This Phase 2 study is a multi-center, dose escalating study in which 80 patients will receive either RG2417 or a placebo for 6 weeks. Patients will be evaluated for the safety and effectiveness of RG2417 on the symptoms of bipolar depression. This study is being conducted under a development agreement with the Stanley Medical Research Institute, under which Repligen will receive approximately $1,000,000 in funding. The Stanley Medical Research Institute is the largest nonprofit provider of funding for research on schizophrenia and bipolar disorder in the United States.
Bipolar disorder, also known as manic depression, is an illness marked by extreme changes in mood, thought, energy and behavior in which a person's mood can alternate between the "poles" of mania (highs) and depression (lows). Bipolar disorder affects more than two million adults in the United States and is usually diagnosed in late adolescence or early adulthood. Bipolar disorder is a chronic illness associated with substantial morbidity and mortality, ranking worldwide behind only unipolar depression and alcohol abuse among psychiatric illnesses for related disabilities and overall economic burden of illness. The lifetime financial burden of bipolar disorder in the United States is about $625,000 per patient, depending on resistance to treatment and persistence of symptoms. Although lithium and anticonvulsants such as valproic acid have substantially improved the prognosis of bipolar disorder, many individuals are unable to tolerate treatment-related side effects, and incomplete clinical response, relapse, and recurrence remain common clinical problems.

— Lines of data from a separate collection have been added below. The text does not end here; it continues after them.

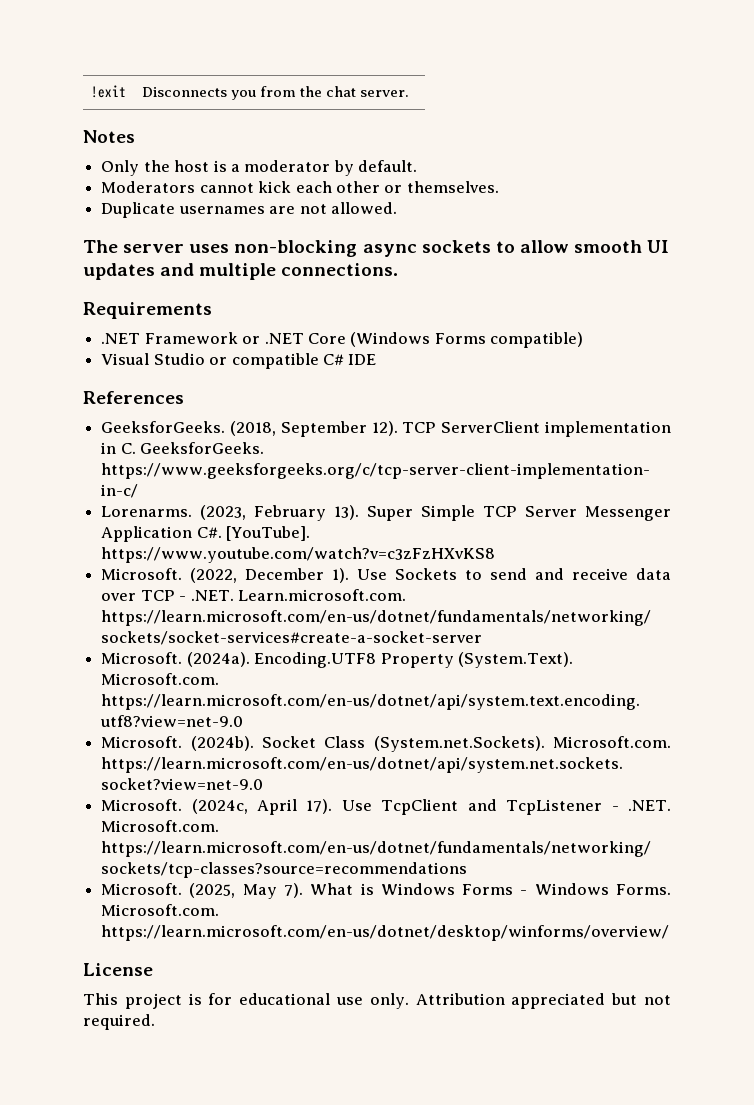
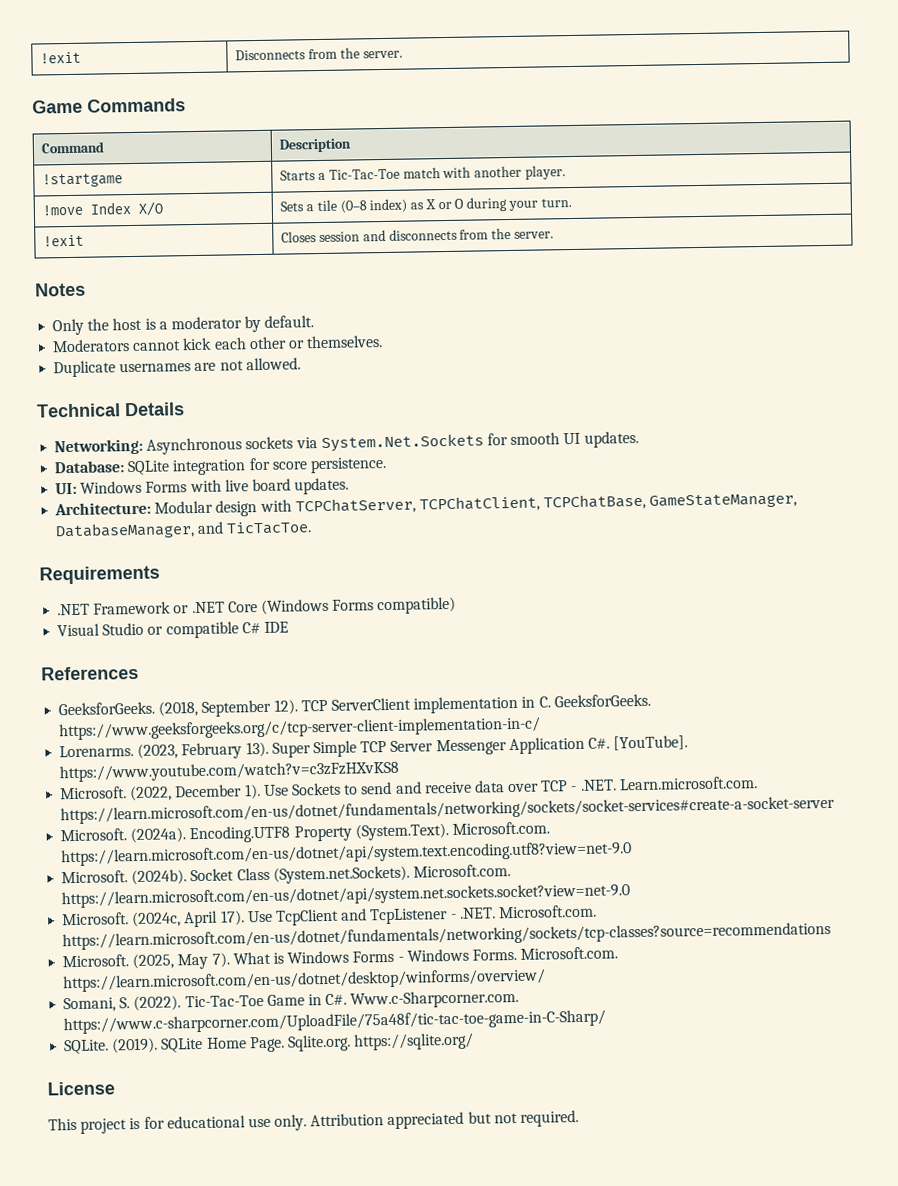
- !exit | Disconnects you from the chat server.
+ !exit | Disconnects from the server.
+ Game Commands
+ Command | Description
+ !startgame | Starts a Tic-Tac-Toe match with another player.
+ !move Index X/O | Sets a tile (0–8 index) as X or O during your turn.
+ !exit | Closes session and disconnects from the server.
- The server uses non-blocking async sockets to allow smooth UI updates and multiple connections.
+ Technical Details
+ Networking: Asynchronous sockets via System.Net.Sockets for smooth UI updates.
+ Database: SQLite integration for score persistence.
+ UI: Windows Forms with live board updates.
+ Architecture: Modular design with TCPChatServer, TCPChatClient, TCPChatBase, GameStateManager, DatabaseManager, and TicTacToe.
+ Somani, S. (2022). Tic-Tac-Toe Game in C#. Www.c-Sharpcorner.com. https://www.c-sharpcorner.com/UploadFile/75a48f/tic-tac-toe-game-in-C-Sharp/
+ SQLite. (2019). SQLite Home Page. Sqlite.org. https://sqlite.org/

"Bipolar depression is a serious chronic illness and treatment is challenging due to the potential for induction of mania, a common side effect of standard treatment with antidepressants," stated Walter C. Herlihy, President and Chief Executive Officer of Repligen. "If this proof of principle study shows evidence that RG2417 improves the symptoms of bipolar depression without inducing mania, it has the potential to be an important new therapy in an area of significant unmet medical need."
Repligen previously completed a 6-week Phase 1 clinical trial of a prodrug of uridine (RG2133) in patients with bipolar disorder or major depression. The results demonstrated that administration of RG2133 in this patient population appeared to be safe, did not induce mania, and provided early evidence of a clinical effect of the drug. The trial evaluated 19 patients and was carried out by investigators at McLean Hospital, the largest psychiatric clinical care, teaching and research affiliate of Harvard Medical School.
Uridine is a biological compound essential for the synthesis of DNA and RNA, the basic hereditary material found in all cells, and numerous other factors essential for cell metabolism. Uridine is synthesized by the power plant of the human cell known as the mitochondria. The rationale for uridine therapy in neuropsychiatric disorders is supported by pre-clinical and clinical research. Researchers at McLean Hospital previously demonstrated that uridine is active in a well-validated animal model of depression. Recent reports indicate that certain genes that encode for mitochondrial proteins are significantly down-regulated in the brains of bipolar patients. This new insight suggests that the symptoms of bipolar disorder may be linked to dysregulation of energy metabolism of the brain.